* What this task involves
Give the records again exactly as written. Leave out the pictures.

======== Extracted records

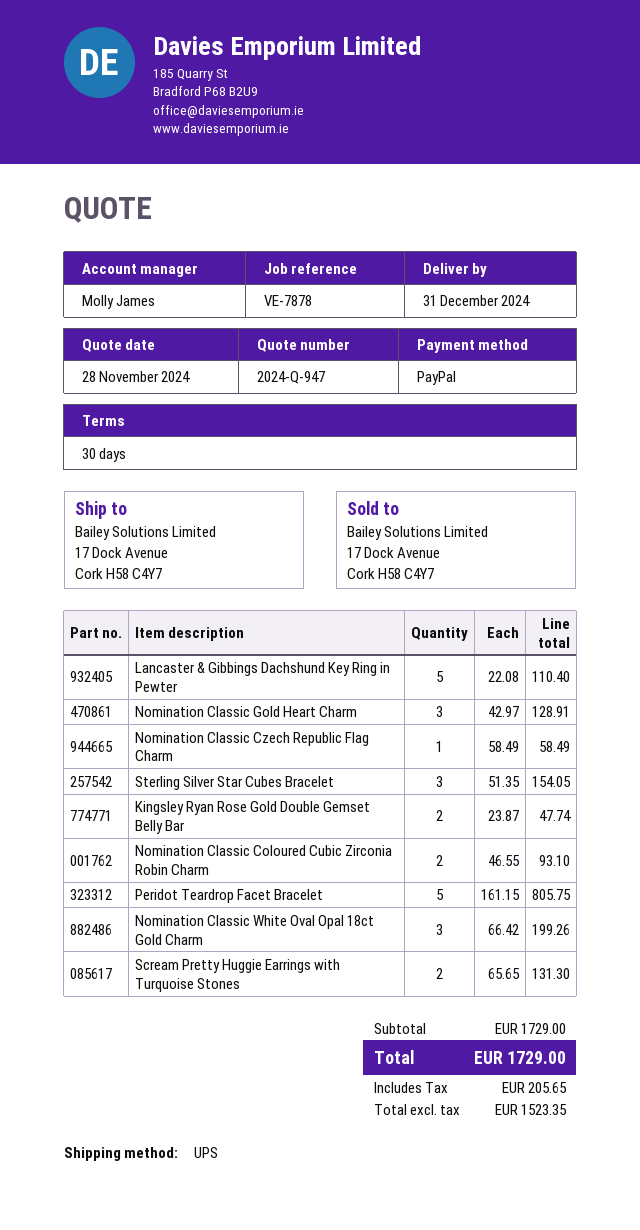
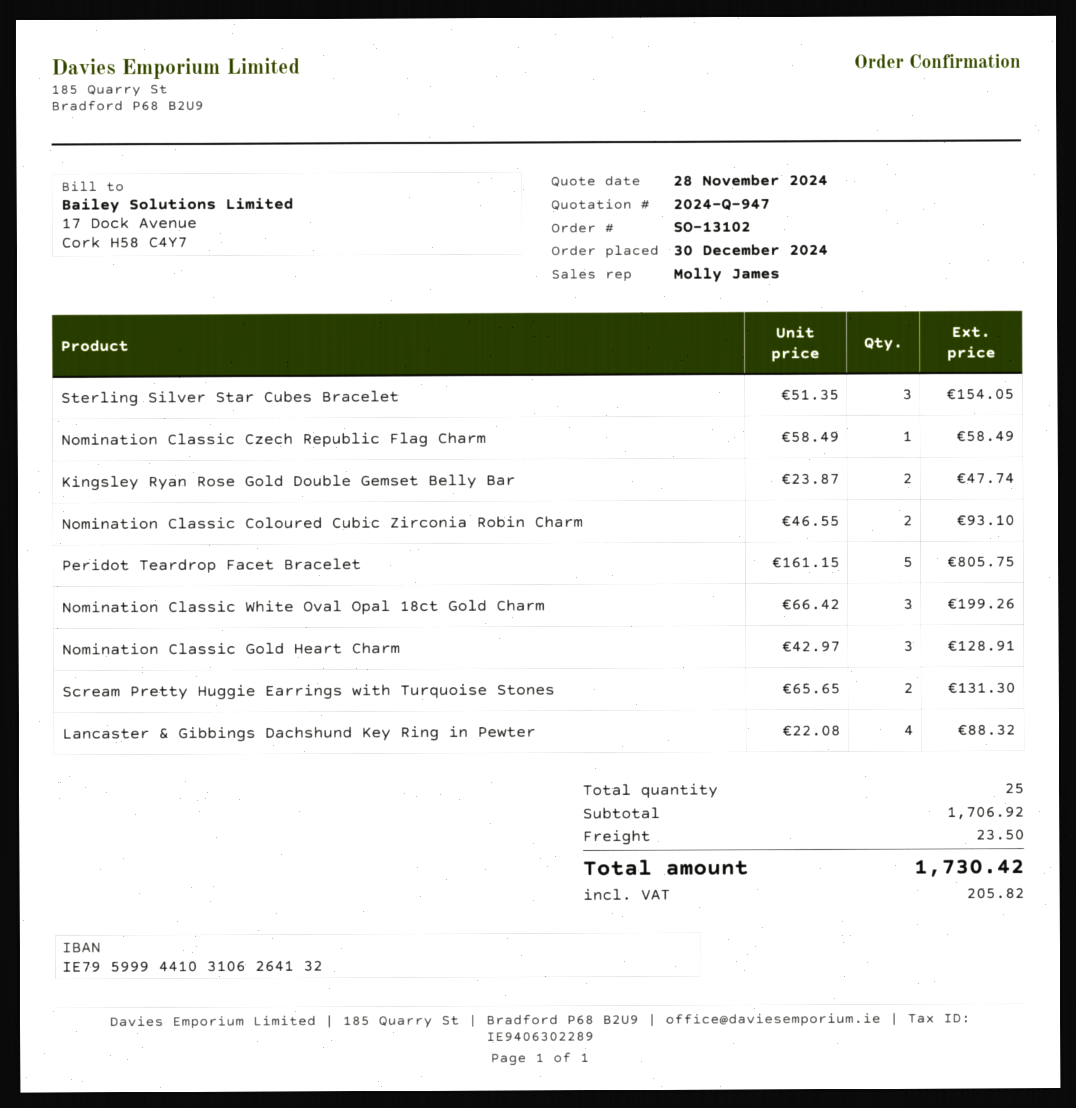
Lancaster & Gibbings Dachshund Key Ring in Pewter: 5 x 22.08 = 110.40 -> 4 x 22.08 = 88.32
subtotal: 1729.00 -> 1706.92
shipping: none -> 23.50
tax: 205.65 -> 205.82
total: 1729.00 -> 1730.42

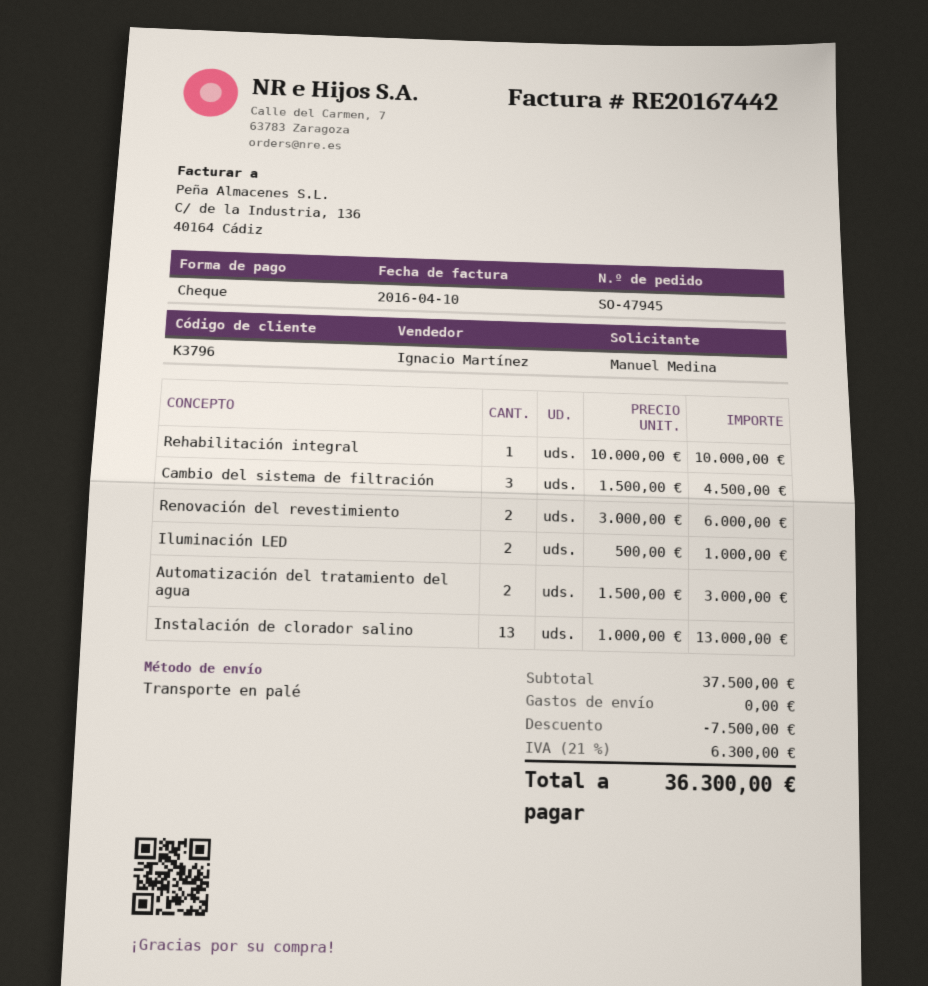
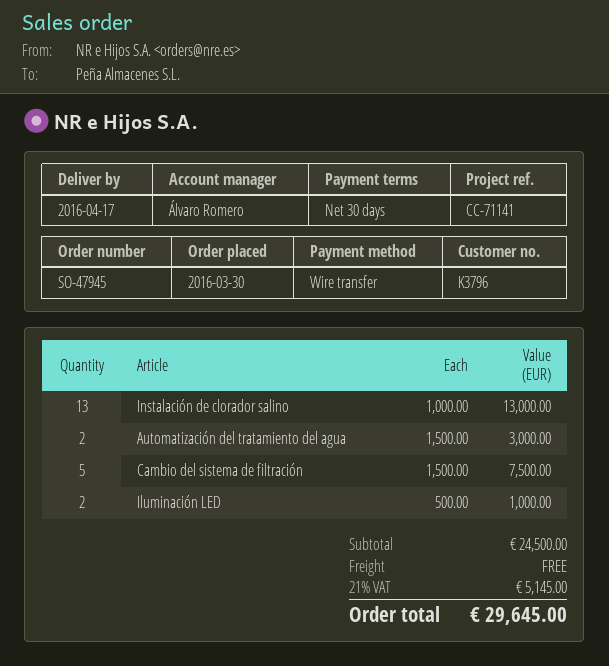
sales rep: Ignacio Martínez -> Álvaro Romero
payment method: cheque -> bank transfer
Rehabilitación integral: 1 x 10000.00 = 10000.00 -> none
Cambio del sistema de filtración: 3 x 1500.00 = 4500.00 -> 5 x 1500.00 = 7500.00
Renovación del revestimiento: 2 x 3000.00 = 6000.00 -> none
subtotal: 37500.00 -> 24500.00
discount: 7500.00 -> none
tax: 21% = 6300.00 -> 21% = 5145.00
total: 36300.00 -> 29645.00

================

* Finished exercise
Lancaster & Gibbings Dachshund Key Ring in Pewter: 5 x 22.08 = 110.40 -> 4 x 22.08 = 88.32
subtotal: 1729.00 -> 1706.92
shipping: none -> 23.50
tax: 205.65 -> 205.82
total: 1729.00 -> 1730.42

sales rep: Ignacio Martínez -> Álvaro Romero
payment method: cheque -> bank transfer
Rehabilitación integral: 1 x 10000.00 = 10000.00 -> none
Cambio del sistema de filtración: 3 x 1500.00 = 4500.00 -> 5 x 1500.00 = 7500.00
Renovación del revestimiento: 2 x 3000.00 = 6000.00 -> none
subtotal: 37500.00 -> 24500.00
discount: 7500.00 -> none
tax: 21% = 6300.00 -> 21% = 5145.00
total: 36300.00 -> 29645.00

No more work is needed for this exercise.